En las últimas décadas, las mujeres en Colombia han logrado llegar a importantes cargos directivos, gracias al avance en materia de equidad y empoderamiento. Sin embargo, aún existe una gran brecha en igualdad de género.

 

Por esta razón, el Departamento Administrativo de la Función Pública (DAFP) a cargo de su director, Fernando Grillo, decretó una nueva norma, la cual indica que para el 2022 el 50% de los cargos directivos del Estado deberán estar ocupados por mujeres.  Asimismo, esta norma busca garantizar la paridad de género y aplicará para las entidades de la Rama Ejecutiva del país en lo nacional, departamental, distrital y municipal.

 

Esta iniciativa es un gran reto, puesto que para finales de este año un 35% de los empleos tendrán que estar ocupados por mujeres, para el 2021 deberá ser de 45% y para el 2022 cumplir con el objetivo del 50%. De esta manera, Colombia progresa en igualdad de oportunidades y fomenta la participación política de las mujeres en el Estado.
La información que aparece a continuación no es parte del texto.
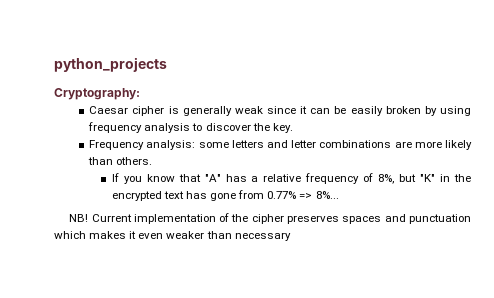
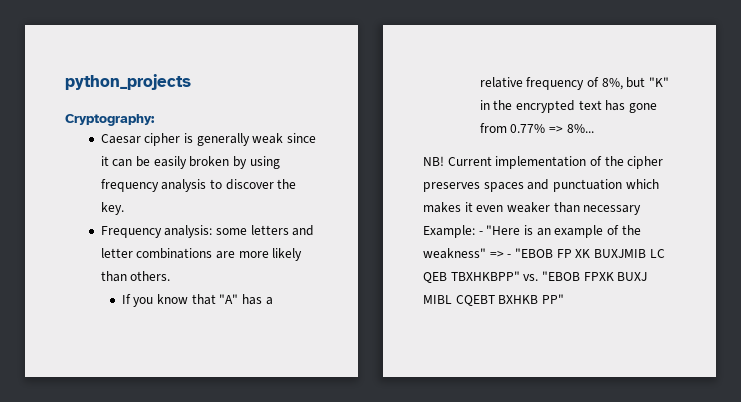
- Current implementation of the cipher preserves spaces and punctuation which makes it even weaker than necessary
+ Current implementation of the cipher preserves spaces and punctuation which makes it even weaker than necessary Example: - "Here is an example of the weakness" => - "EBOB FP XK BUXJMIB LC QEB TBXHKBPP" vs. "EBOB FPXK BUXJ MIBL CQEBT BXHKB PP"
Y es que, de acuerdo con el último informe de la Función Pública, en el año 2019 el 43% de las plazas de la Rama Judicial fueron ocupadas por mujeres y en la Rama Ejecutiva subió un punto, con respecto al año 2018, pasando de 40% a 41%.

 

Por otro lado, para 2019 la participación de mujeres en empleos directivos fue de 44,7%, lo cual supera a lo indicado en la Ley de Cuotas (30%) y como lo afirma Andrea de la Cruz, politóloga de la Universidad Nacional y especialista en temas de género, esta ley “es un gran avance en términos de equidad, participación pública y política, pues las mujeres, por factores sociales y culturales, nos hemos visto históricamente relegadas de estas posiciones. En este sentido, estas medidas brindan la posibilidad de mostrar las capacidades que tienen las mujeres para ejercer dichos cargos”.

 

Finalmente, esta medida es un progreso social significativo, en cuanto a la implementación de normas que garantizan los derechos y promueven la participación política de las mujeres colombianas. Todo lo anterior quedó consignado en el Decreto 455 de 2020 de la Función Pública.